_The task_
Please make an exact transcription of the records, keeping the pictures out of it.
### Supplied entries
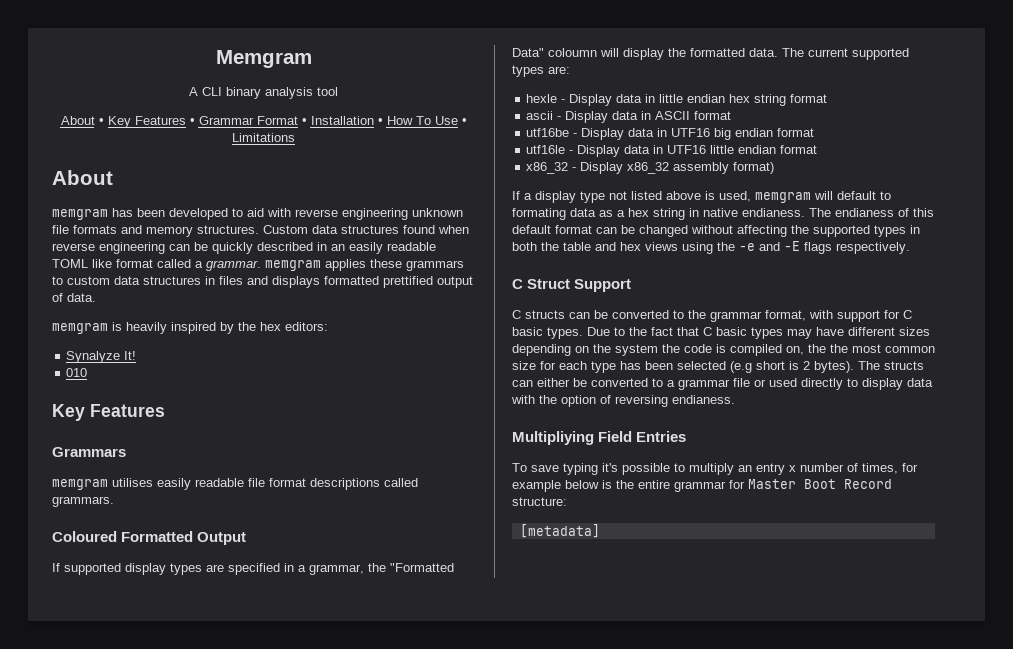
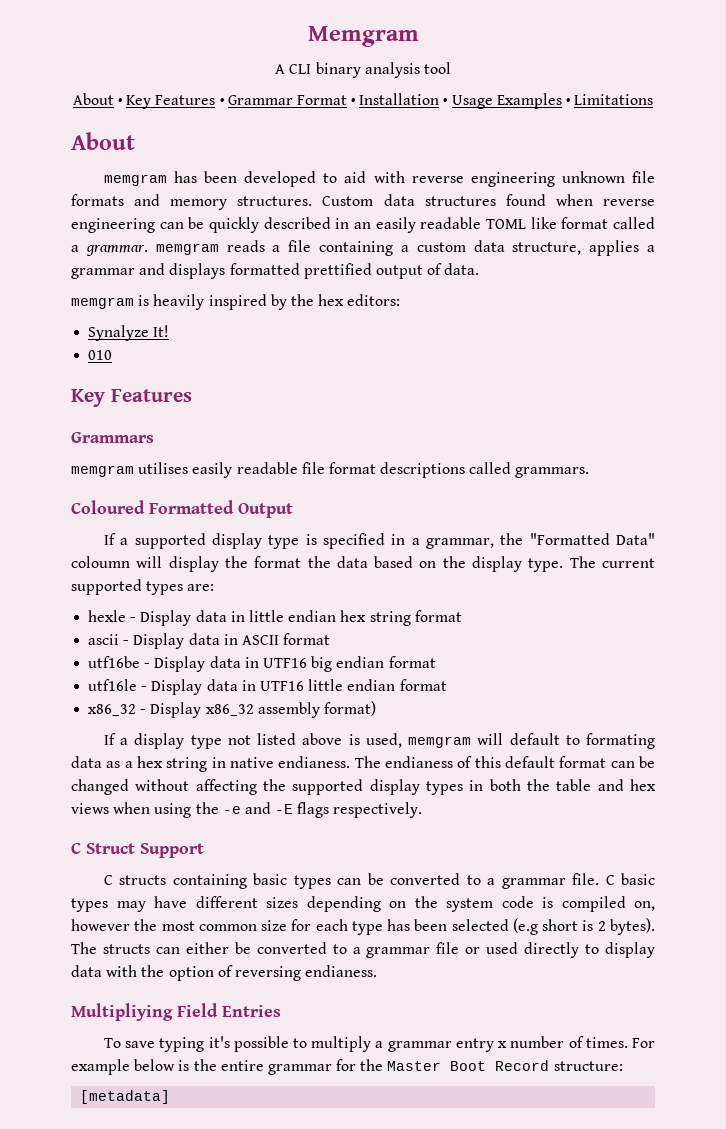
- About • Key Features • Grammar Format • Installation • How To Use • Limitations
+ About • Key Features • Grammar Format • Installation • Usage Examples • Limitations
- Custom data structures found when reverse engineering can be quickly described in an easily readable TOML like format called a grammar. memgram applies these grammars to custom data structures in files and displays formatted prettified output of data.
+ Custom data structures found when reverse engineering can be quickly described in an easily readable TOML like format called a grammar. memgram reads a file containing a custom data structure, applies a grammar and displays formatted prettified output of data.
- If supported display types are specified in a grammar, the "Formatted Data" coloumn will display the formatted data.
+ If a supported display type is specified in a grammar, the "Formatted Data" coloumn will display the format the data based on the display type.
- The endianess of this default format can be changed without affecting the supported types in both the table and hex views using the -e and -E flags respectively.
+ The endianess of this default format can be changed without affecting the supported display types in both the table and hex views when using the -e and -E flags respectively.
- C structs can be converted to the grammar format, with support for C basic types. Due to the fact that C basic types may have different sizes depending on the system the code is compiled on, the the most common size for each type has been selected (e.g short is 2 bytes).
+ C structs containing basic types can be converted to a grammar file. C basic types may have different sizes depending on the system code is compiled on, however the most common size for each type has been selected (e.g short is 2 bytes).
- To save typing it's possible to multiply an entry x number of times, for example below is the entire grammar for Master Boot Record structure:
+ To save typing it's possible to multiply a grammar entry x number of times. For example below is the entire grammar for the Master Boot Record structure:

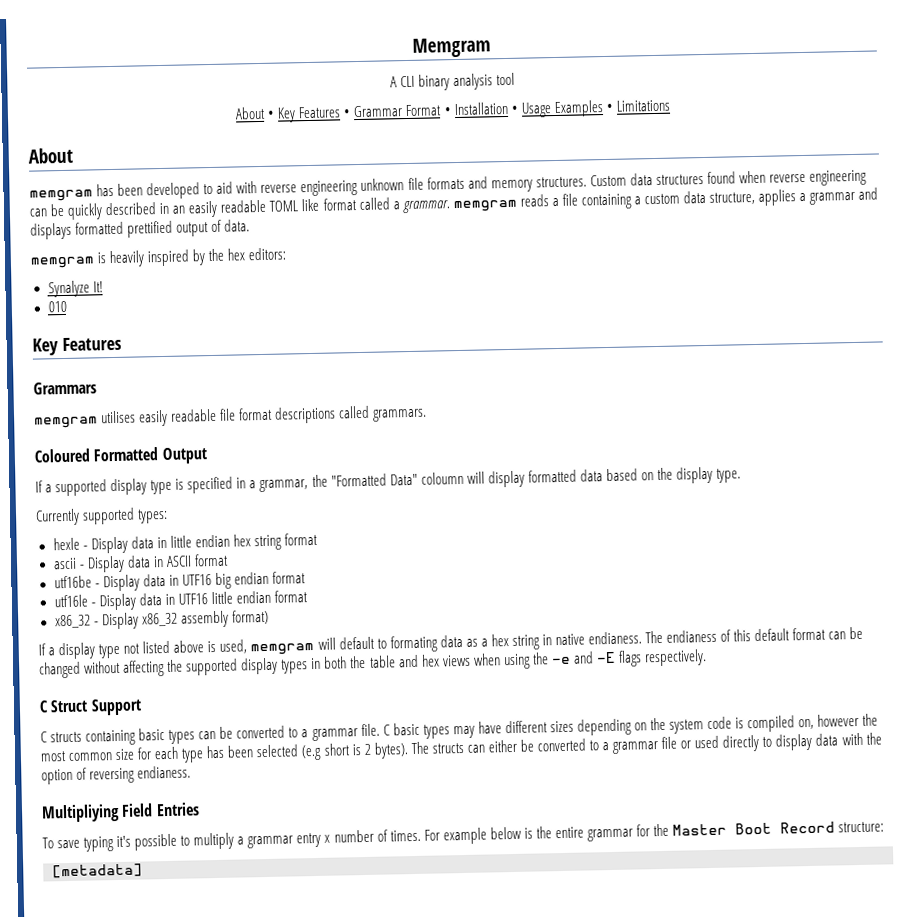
- If a supported display type is specified in a grammar, the "Formatted Data" coloumn will display the format the data based on the display type. The current supported types are:
+ If a supported display type is specified in a grammar, the "Formatted Data" coloumn will display formatted data based on the display type.
+ Currently supported types:

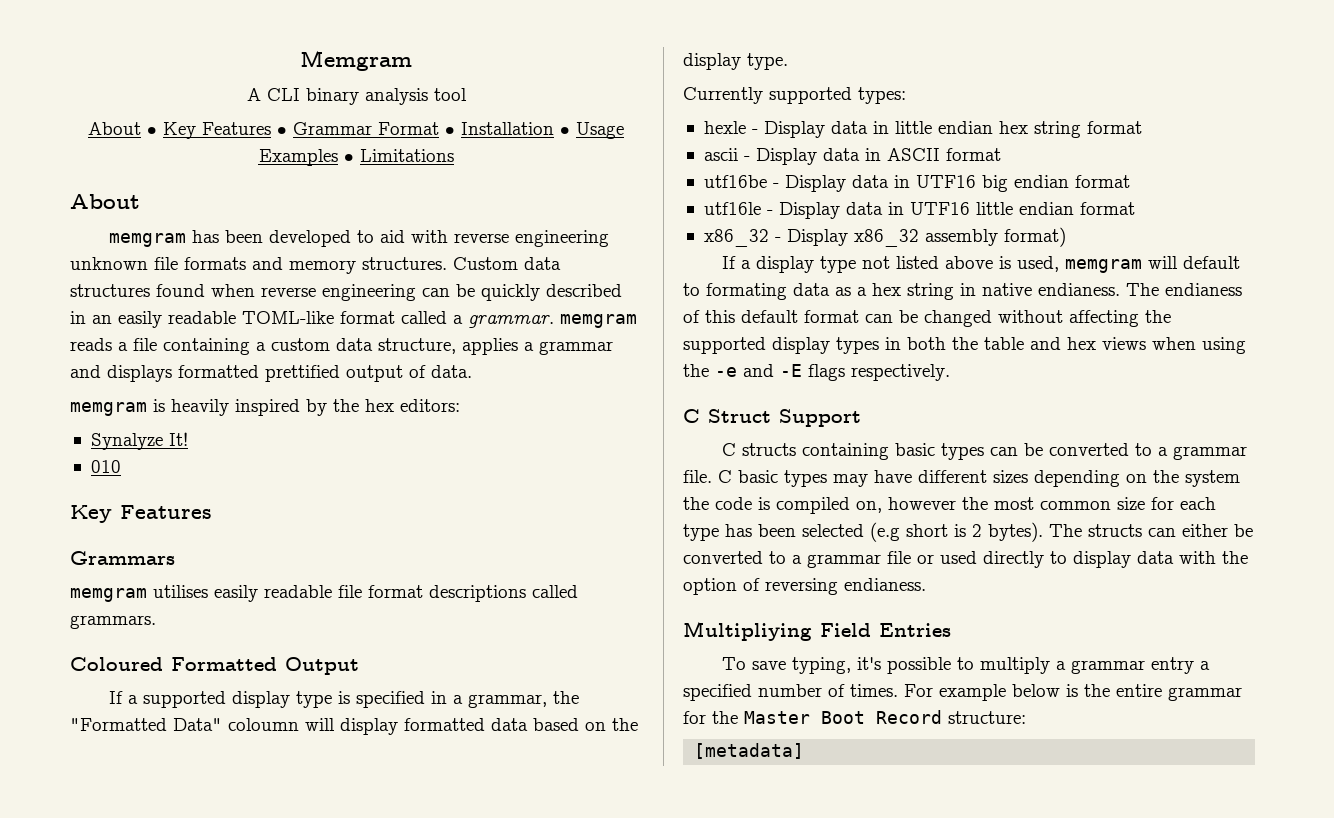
- Custom data structures found when reverse engineering can be quickly described in an easily readable TOML like format called a grammar. memgram reads a file containing a custom data structure, applies a grammar and displays formatted prettified output of data.
+ Custom data structures found when reverse engineering can be quickly described in an easily readable TOML-like format called a grammar. memgram reads a file containing a custom data structure, applies a grammar and displays formatted prettified output of data.
- C basic types may have different sizes depending on the system code is compiled on, however the most common size for each type has been selected (e.g short is 2 bytes).
+ C basic types may have different sizes depending on the system the code is compiled on, however the most common size for each type has been selected (e.g short is 2 bytes).
- To save typing it's possible to multiply a grammar entry x number of times.
+ To save typing, it's possible to multiply a grammar entry a specified number of times.

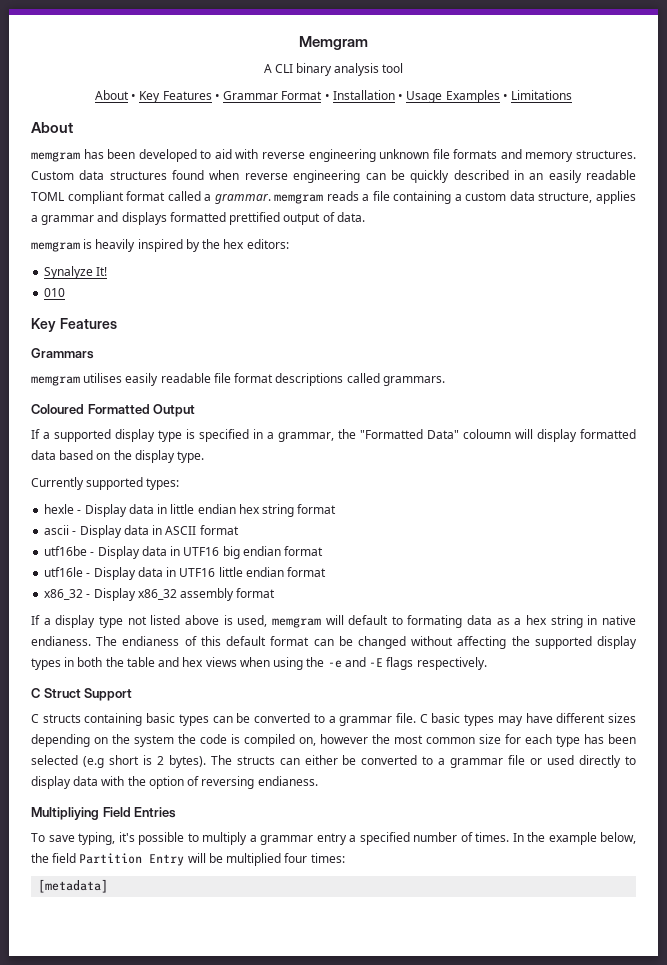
- Custom data structures found when reverse engineering can be quickly described in an easily readable TOML-like format called a grammar. memgram reads a file containing a custom data structure, applies a grammar and displays formatted prettified output of data.
+ Custom data structures found when reverse engineering can be quickly described in an easily readable TOML compliant format called a grammar. memgram reads a file containing a custom data structure, applies a grammar and displays formatted prettified output of data.
- x86_32 - Display x86_32 assembly format)
+ x86_32 - Display x86_32 assembly format
- For example below is the entire grammar for the Master Boot Record structure:
+ In the example below, the field Partition Entry will be multiplied four times:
######
_Expected answer_
- About • Key Features • Grammar Format • Installation • How To Use • Limitations
+ About • Key Features • Grammar Format • Installation • Usage Examples • Limitations
- Custom data structures found when reverse engineering can be quickly described in an easily readable TOML like format called a grammar. memgram applies these grammars to custom data structures in files and displays formatted prettified output of data.
+ Custom data structures found when reverse engineering can be quickly described in an easily readable TOML like format called a grammar. memgram reads a file containing a custom data structure, applies a grammar and displays formatted prettified output of data.
- If supported display types are specified in a grammar, the "Formatted Data" coloumn will display the formatted data.
+ If a supported display type is specified in a grammar, the "Formatted Data" coloumn will display the format the data based on the display type.
- The endianess of this default format can be changed without affecting the supported types in both the table and hex views using the -e and -E flags respectively.
+ The endianess of this default format can be changed without affecting the supported display types in both the table and hex views when using the -e and -E flags respectively.
- C structs can be converted to the grammar format, with support for C basic types. Due to the fact that C basic types may have different sizes depending on the system the code is compiled on, the the most common size for each type has been selected (e.g short is 2 bytes).
+ C structs containing basic types can be converted to a grammar file. C basic types may have different sizes depending on the system code is compiled on, however the most common size for each type has been selected (e.g short is 2 bytes).
- To save typing it's possible to multiply an entry x number of times, for example below is the entire grammar for Master Boot Record structure:
+ To save typing it's possible to multiply a grammar entry x number of times. For example below is the entire grammar for the Master Boot Record structure:

- If a supported display type is specified in a grammar, the "Formatted Data" coloumn will display the format the data based on the display type. The current supported types are:
+ If a supported display type is specified in a grammar, the "Formatted Data" coloumn will display formatted data based on the display type.
+ Currently supported types:

- Custom data structures found when reverse engineering can be quickly described in an easily readable TOML like format called a grammar. memgram reads a file containing a custom data structure, applies a grammar and displays formatted prettified output of data.
+ Custom data structures found when reverse engineering can be quickly described in an easily readable TOML-like format called a grammar. memgram reads a file containing a custom data structure, applies a grammar and displays formatted prettified output of data.
- C basic types may have different sizes depending on the system code is compiled on, however the most common size for each type has been selected (e.g short is 2 bytes).
+ C basic types may have different sizes depending on the system the code is compiled on, however the most common size for each type has been selected (e.g short is 2 bytes).
- To save typing it's possible to multiply a grammar entry x number of times.
+ To save typing, it's possible to multiply a grammar entry a specified number of times.

- Custom data structures found when reverse engineering can be quickly described in an easily readable TOML-like format called a grammar. memgram reads a file containing a custom data structure, applies a grammar and displays formatted prettified output of data.
+ Custom data structures found when reverse engineering can be quickly described in an easily readable TOML compliant format called a grammar. memgram reads a file containing a custom data structure, applies a grammar and displays formatted prettified output of data.
- x86_32 - Display x86_32 assembly format)
+ x86_32 - Display x86_32 assembly format
- For example below is the entire grammar for the Master Boot Record structure:
+ In the example below, the field Partition Entry will be multiplied four times:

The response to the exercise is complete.